I’ve been working with NServiceBus at work lately, and it’s useful to be able to look at the messages that are landing in the queues. Unfortunately, the MMC snap-in provided by Microsoft is woefully inadequate when it comes to this task. There are some commercial tools available, but I thought I should be able to find a free tool out there somewhere with this seemingly simple functionality.

I found Msmq Studio, a nice little app that enables you to do many different queue management tasks both locally and remotely. However, it doesn’t seem to work on my machine now (or any of the servers at work), though it did at one time. I need something reliably do one simple thing, so I decided to take the opportunity to experiment with WPF, a platform for which I’ve never written an app. The result is what I’ve tentatively titled ‘Queue View’:

 

This app does one thing and one thing only – it shows, in XML format, the contents of messages in private queues on the local machine (assuming, of course, the messages have been serialized and stored in XML). Here is some of the relevant code:

public class MessageQueueGateway : IMessageQueueGateway
{
    #region IMessageQueueGateway Members

    public MessageQueue[] GetPrivateQueuesByMachineName(string machineName)
    {
        return MessageQueue.GetPrivateQueuesByMachine(machineName);
    }

    #endregion
}

public class PlainXmlMessageFormatter : IMessageFormatter
{
    #region IMessageFormatter Members

    public bool CanRead(Message message)
    {
        return true;
    }

    public object Read(Message message)
    {
        XmlTextReader xmlReader = new XmlTextReader(message.BodyStream)
        {
            WhitespaceHandling = WhitespaceHandling.Significant,
            ProhibitDtd = true
        };

        var xml = XDocument.Load(xmlReader);

        return xml.ToString();
    }

    public void Write(Message message, object obj)
    {
        throw new NotImplementedException();
    }

    #endregion

    #region ICloneable Members

    public object Clone()
    {
        throw new NotImplementedException();
    }

    #endregion
}

Because of the way I used it, there really was no reason to make PlainXmlMessageFormatter implement the IMessageFormatter from System.Messaging, but I figured, “Why the hell not?”
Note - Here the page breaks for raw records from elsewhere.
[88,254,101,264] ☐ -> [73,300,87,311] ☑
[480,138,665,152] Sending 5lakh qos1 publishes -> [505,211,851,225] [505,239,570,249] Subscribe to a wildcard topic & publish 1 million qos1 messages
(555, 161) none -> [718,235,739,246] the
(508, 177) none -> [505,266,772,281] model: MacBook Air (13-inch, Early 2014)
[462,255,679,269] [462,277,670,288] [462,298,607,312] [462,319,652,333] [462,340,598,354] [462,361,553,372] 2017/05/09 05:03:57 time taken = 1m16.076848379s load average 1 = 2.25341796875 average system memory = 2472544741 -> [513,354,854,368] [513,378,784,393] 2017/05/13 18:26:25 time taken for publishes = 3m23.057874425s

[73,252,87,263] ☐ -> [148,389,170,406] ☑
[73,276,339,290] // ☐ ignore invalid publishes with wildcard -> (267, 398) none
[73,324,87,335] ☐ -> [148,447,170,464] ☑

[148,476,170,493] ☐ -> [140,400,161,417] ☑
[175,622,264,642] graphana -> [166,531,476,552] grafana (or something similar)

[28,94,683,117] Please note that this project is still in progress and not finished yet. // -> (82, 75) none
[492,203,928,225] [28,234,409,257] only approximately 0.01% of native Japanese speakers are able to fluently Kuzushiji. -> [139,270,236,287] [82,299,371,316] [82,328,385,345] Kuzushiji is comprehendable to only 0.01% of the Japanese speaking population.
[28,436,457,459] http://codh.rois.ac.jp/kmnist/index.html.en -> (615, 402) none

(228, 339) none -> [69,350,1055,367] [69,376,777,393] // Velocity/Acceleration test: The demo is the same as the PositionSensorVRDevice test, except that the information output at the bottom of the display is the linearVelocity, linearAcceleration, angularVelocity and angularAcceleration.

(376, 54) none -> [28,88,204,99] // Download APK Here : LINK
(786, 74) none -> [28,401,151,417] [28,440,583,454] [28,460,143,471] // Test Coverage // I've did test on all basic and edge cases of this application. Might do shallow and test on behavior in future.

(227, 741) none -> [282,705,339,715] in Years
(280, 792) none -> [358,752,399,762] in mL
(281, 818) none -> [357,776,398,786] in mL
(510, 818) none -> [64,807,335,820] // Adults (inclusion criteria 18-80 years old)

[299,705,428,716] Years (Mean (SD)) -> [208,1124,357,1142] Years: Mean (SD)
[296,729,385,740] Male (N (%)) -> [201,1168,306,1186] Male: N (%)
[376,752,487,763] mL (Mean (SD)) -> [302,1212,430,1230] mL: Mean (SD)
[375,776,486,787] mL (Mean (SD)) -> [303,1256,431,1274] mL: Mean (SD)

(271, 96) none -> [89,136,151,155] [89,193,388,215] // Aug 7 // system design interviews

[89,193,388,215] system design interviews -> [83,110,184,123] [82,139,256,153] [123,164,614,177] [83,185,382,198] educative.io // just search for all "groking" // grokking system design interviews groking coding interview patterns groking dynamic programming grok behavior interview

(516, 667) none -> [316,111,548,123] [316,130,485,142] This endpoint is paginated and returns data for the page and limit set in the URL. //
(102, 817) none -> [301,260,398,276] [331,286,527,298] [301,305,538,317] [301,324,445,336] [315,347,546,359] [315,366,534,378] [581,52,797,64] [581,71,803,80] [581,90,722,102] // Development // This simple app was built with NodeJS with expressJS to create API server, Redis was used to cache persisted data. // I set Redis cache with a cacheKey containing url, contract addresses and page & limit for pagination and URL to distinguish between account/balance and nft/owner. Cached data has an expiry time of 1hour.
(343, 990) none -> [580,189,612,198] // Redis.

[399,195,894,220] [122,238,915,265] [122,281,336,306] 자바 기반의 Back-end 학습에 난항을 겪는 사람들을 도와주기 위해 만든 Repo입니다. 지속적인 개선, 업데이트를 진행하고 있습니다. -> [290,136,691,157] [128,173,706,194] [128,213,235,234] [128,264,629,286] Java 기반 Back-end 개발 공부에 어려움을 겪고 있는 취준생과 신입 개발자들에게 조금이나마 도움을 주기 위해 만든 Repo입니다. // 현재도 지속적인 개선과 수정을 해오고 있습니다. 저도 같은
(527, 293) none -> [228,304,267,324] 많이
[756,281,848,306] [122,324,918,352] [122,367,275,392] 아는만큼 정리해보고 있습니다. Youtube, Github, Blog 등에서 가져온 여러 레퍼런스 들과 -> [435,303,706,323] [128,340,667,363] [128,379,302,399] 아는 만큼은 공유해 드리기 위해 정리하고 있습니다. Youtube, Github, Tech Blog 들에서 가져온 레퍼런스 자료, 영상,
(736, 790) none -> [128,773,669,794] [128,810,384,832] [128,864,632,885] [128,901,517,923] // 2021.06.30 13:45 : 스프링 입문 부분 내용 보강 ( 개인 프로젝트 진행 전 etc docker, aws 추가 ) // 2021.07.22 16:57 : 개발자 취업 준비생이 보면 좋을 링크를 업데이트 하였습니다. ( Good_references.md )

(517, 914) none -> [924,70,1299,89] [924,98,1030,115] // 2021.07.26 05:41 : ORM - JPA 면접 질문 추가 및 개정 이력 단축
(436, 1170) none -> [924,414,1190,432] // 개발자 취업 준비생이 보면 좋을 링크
In the UI, the main form’s controller has an event handler that looks like this:

private void view_MessageSelected(object sender, MessageSelectedEventArgs e)
{
    selectedMessage = (from message in selectedQueue.GetAllMessages()
                       where message.Id == e.SelectedMessageIdentifier.FullIdentifier
                       select message).SingleOrDefault();

    var messageBodyFormatter = new PlainXmlMessageFormatter();
    var messageBody = messageBodyFormatter.Read(selectedMessage).ToString();

    view.DisplayMessageBody(messageBody);
}

You can get the code here. The solution was created in VS 2010 Beta 1. Binaries are included in the ‘Build’ folder. This is essentially pre-alpha software. If you run it on a machine that doesn’t have .NET 3.5 or MSMQ 3.0 installed, it will probably explode.